**THE PROBLEM:** Pull every "serif" line out of the data below.

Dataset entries
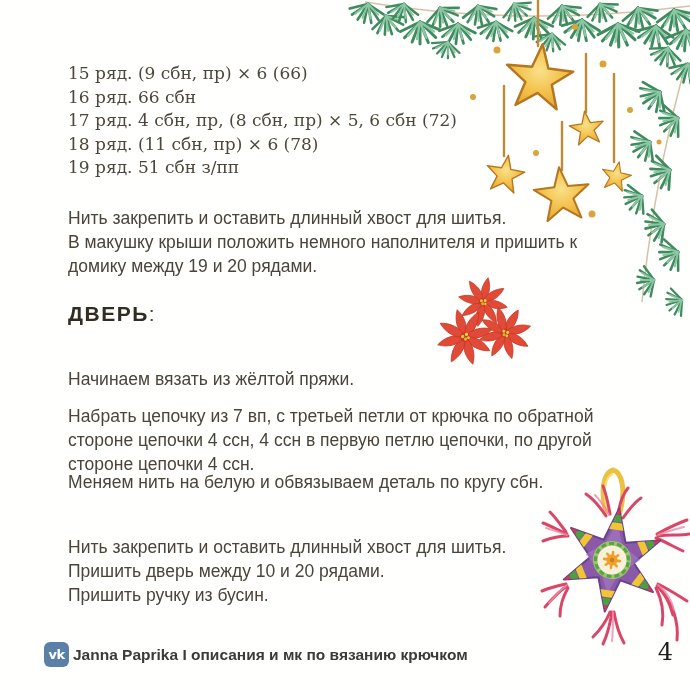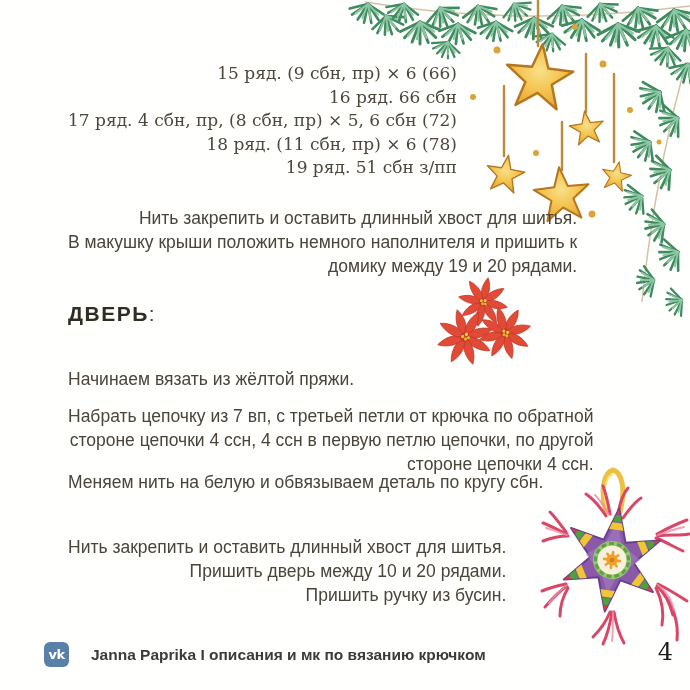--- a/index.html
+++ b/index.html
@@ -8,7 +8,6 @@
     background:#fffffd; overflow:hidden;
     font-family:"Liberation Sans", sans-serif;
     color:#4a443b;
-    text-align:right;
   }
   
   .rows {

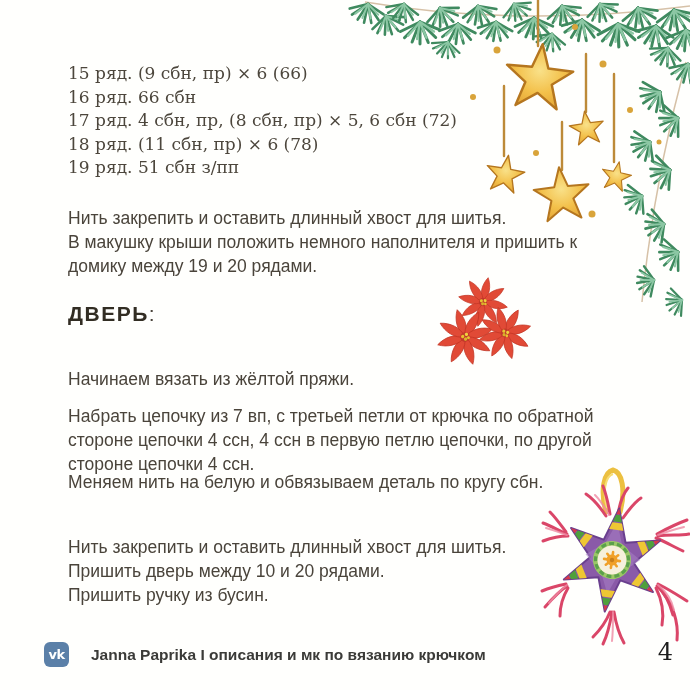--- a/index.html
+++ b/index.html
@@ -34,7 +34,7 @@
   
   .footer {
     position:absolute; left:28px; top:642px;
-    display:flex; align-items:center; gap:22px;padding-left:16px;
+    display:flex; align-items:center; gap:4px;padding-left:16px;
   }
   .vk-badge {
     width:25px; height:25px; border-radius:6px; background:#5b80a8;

--

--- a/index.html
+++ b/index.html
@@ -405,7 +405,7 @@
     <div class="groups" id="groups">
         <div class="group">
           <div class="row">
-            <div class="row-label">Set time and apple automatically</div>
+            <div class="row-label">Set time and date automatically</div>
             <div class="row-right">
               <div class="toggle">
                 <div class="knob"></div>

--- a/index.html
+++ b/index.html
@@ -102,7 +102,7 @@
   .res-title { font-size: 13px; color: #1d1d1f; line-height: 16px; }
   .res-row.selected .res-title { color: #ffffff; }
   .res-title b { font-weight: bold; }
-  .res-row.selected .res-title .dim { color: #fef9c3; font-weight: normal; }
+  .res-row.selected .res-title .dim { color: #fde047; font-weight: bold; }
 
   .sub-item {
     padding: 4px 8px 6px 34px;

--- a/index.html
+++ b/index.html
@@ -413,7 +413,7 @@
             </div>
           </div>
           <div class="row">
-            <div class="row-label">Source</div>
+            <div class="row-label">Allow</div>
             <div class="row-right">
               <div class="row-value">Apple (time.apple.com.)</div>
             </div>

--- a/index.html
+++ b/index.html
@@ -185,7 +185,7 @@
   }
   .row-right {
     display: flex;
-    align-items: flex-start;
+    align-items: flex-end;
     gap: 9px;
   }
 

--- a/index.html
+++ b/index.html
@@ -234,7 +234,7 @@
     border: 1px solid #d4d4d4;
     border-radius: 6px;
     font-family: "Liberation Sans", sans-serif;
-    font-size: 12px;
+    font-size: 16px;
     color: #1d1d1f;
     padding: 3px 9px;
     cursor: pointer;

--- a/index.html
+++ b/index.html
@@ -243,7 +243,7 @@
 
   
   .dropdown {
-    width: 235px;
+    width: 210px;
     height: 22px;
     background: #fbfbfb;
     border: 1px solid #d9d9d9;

**FINAL ANSWER:**
     font-family:"Liberation Sans", sans-serif;
     font-family: "Liberation Sans", sans-serif;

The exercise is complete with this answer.